On Thursday night in Toronto, the National Bank Open crowd knew they were witnessing something special, Ben Shelton reintroduced himself—again. The 22-year-old American didn’t just win the National Bank Open, he snatched it from the jaws of defeat, and turned it into the biggest title of his career: his first ATP Masters 1000 crown.
Against 11th seed Karen Khachanov—one of the game’s most imposing ball strikers—Shelton dropped the first set 6-7(5) and found himself staring down a freight train of forehands. Khachanov racked up 10 forehand winners in the opener, pinning Shelton deep and dictating from the baseline. But where some players fold, Shelton shifted gears.
On the advice of his father and coach, Bryan Shelton, he began to step up, take the ball earlier, and impose his own aggression. That adjustment paid off almost immediately. In the second set, serving at 0/40 in a must-hold game, Shelton dug deep—saving all three break points and eventually taking the set 6-4.
The third set was a tension-filled standoff. Khachanov served lights-out, forcing Shelton to respond in kind. From 3-4 down, the American held at love to stay alive, then again at 5-6—winning his 14th straight point on serve—to force the deciding tiebreak. But Shelton would slam the door, mixing pace with fearless shot-making to seal a 6-7(5), 6-4, 7-6(3) victory.
Shelton, to his credit, put in work all week though, surviving third-set tiebreak escapes against Brandon Nakashima and Flavio Cobolli, a quarterfinal win over No. 8 Alex de Minaur, and an all-American semifinal triumph over No. 2 seed Taylor Fritz. Every round asked a question; and Shelton kept finding the answers.

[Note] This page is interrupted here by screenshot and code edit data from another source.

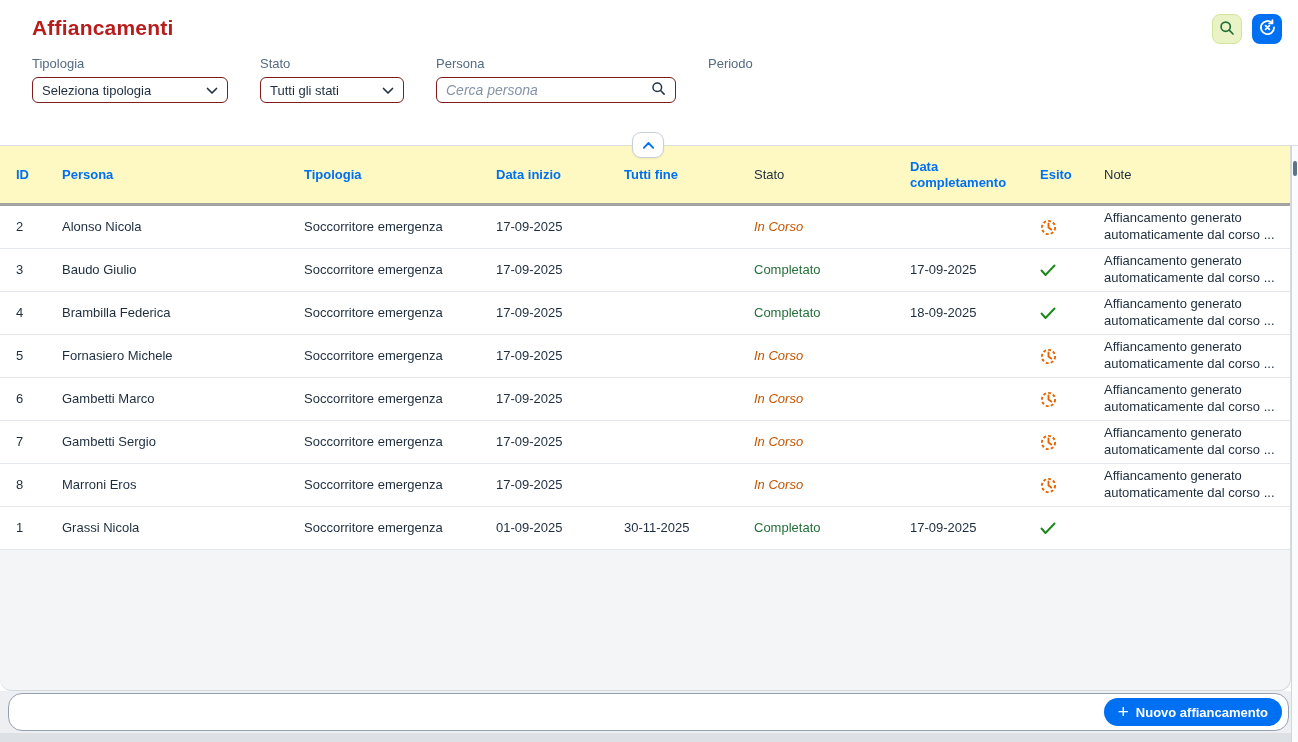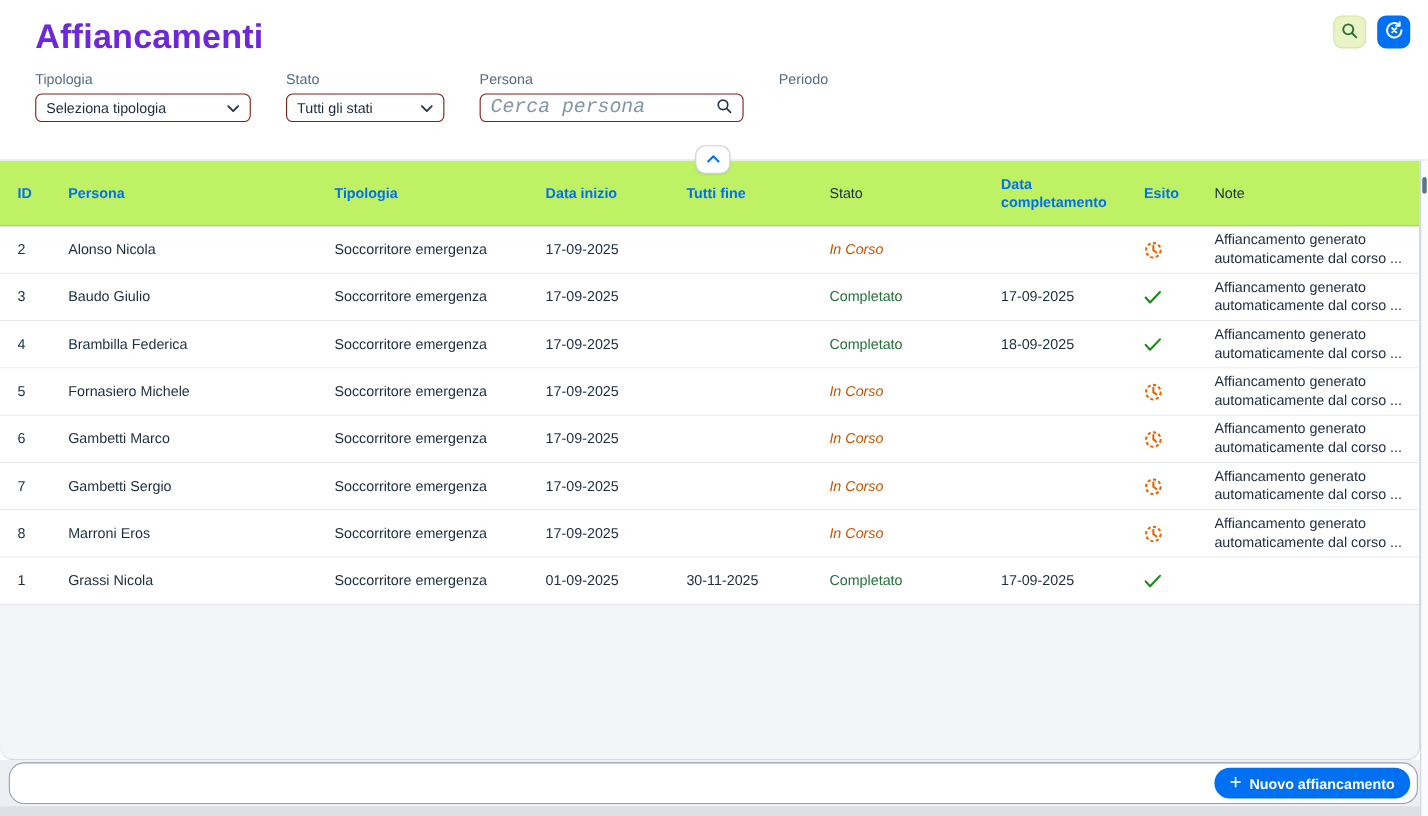"Affiancamenti" .page-title { color: #6d28d9 -> #b91c1c; font-size: 31px -> 21px }
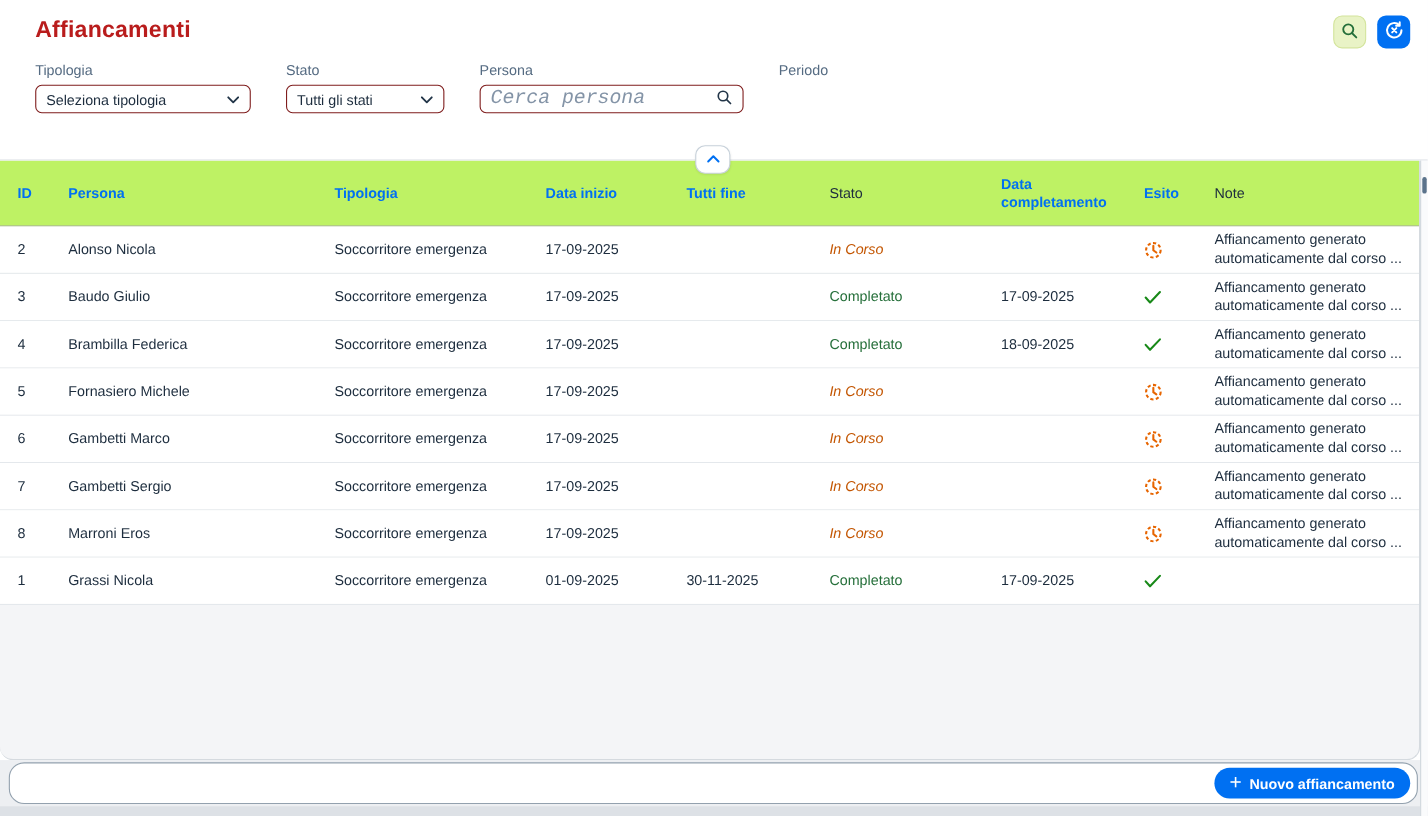"Cerca persona" .control input { font-family: Liberation Mono, monospace -> Liberation Sans, sans-serif; font-size: 18px -> 14px }
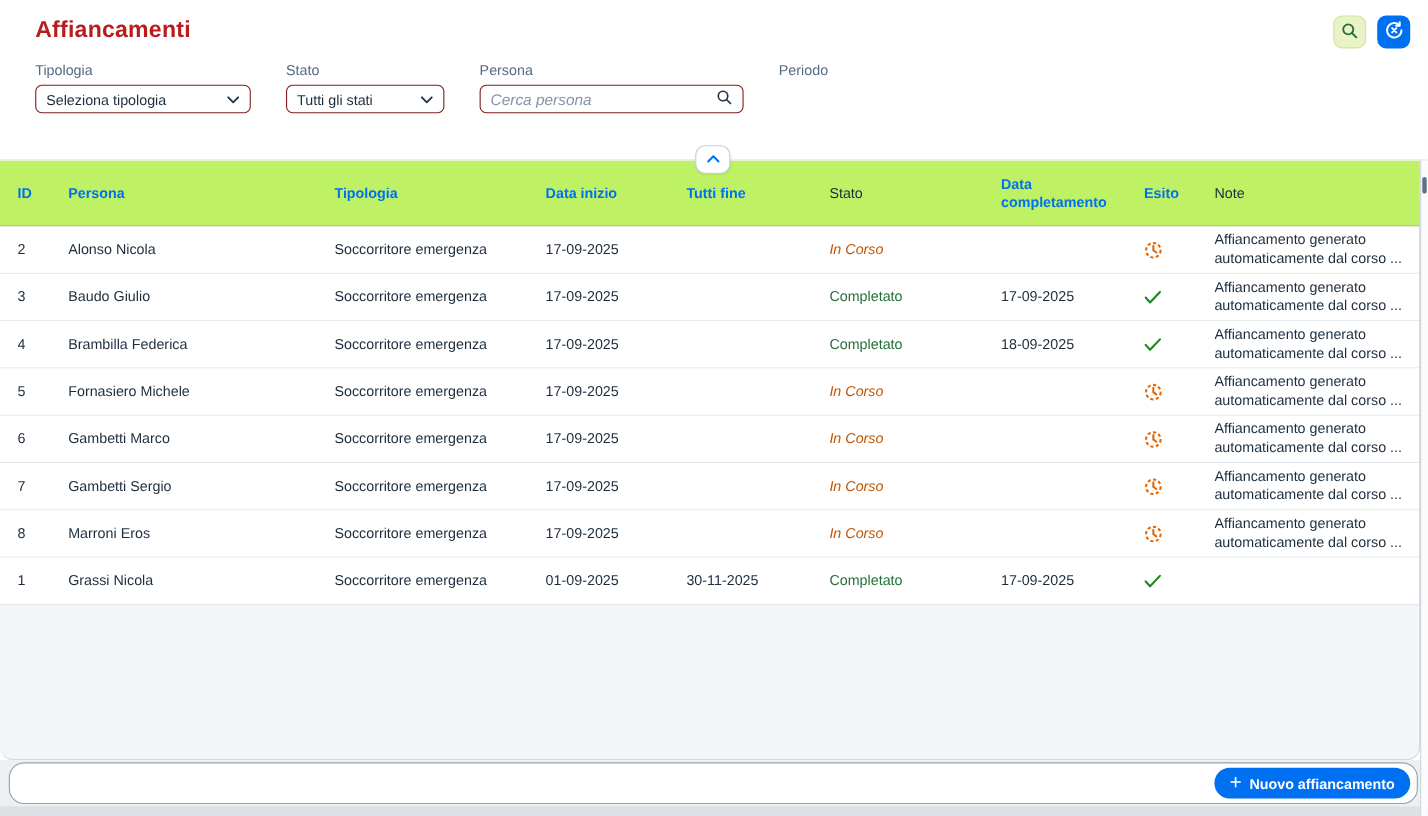"ID" .thead { background: #bef264 -> #fef9c3; border-bottom: 1px solid #a3a3a3 -> 3px solid #a3a3a3 }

The win makes him the youngest American Masters 1000 champion since Andy Roddick lifted the Miami trophy in 2004, and the first American to win this specific hard-court event since Roddick in 2003. It’s also his third career title—adding to Tokyo (2023, hard court) and Houston (2024, clay)—and will bump him to a career-high ranking of World No. 6.
Beyond the stats, what stood out most was Shelton’s composure. Known for being animated on court, he showed a different side in Toronto—thriving under scoreboard pressure, staying locked in, and trusting the work. His father called it perfectly: “Sometimes you do and sometimes you don’t. But it’s always nice when you can leave a tournament and hold a trophy in your hands, because it’s rare.”
Shelton now sits at fourth in the PIF ATP Live Race to Turin—and will likely debut at the Nitto ATP Finals—Shelton’s summer just got a little hotter. And with the US Open around the corner, this isn’t just a title, it’s a wave. The kind you can ride straight into New York City with the swagger of someone who knows he can beat anybody, anywhere.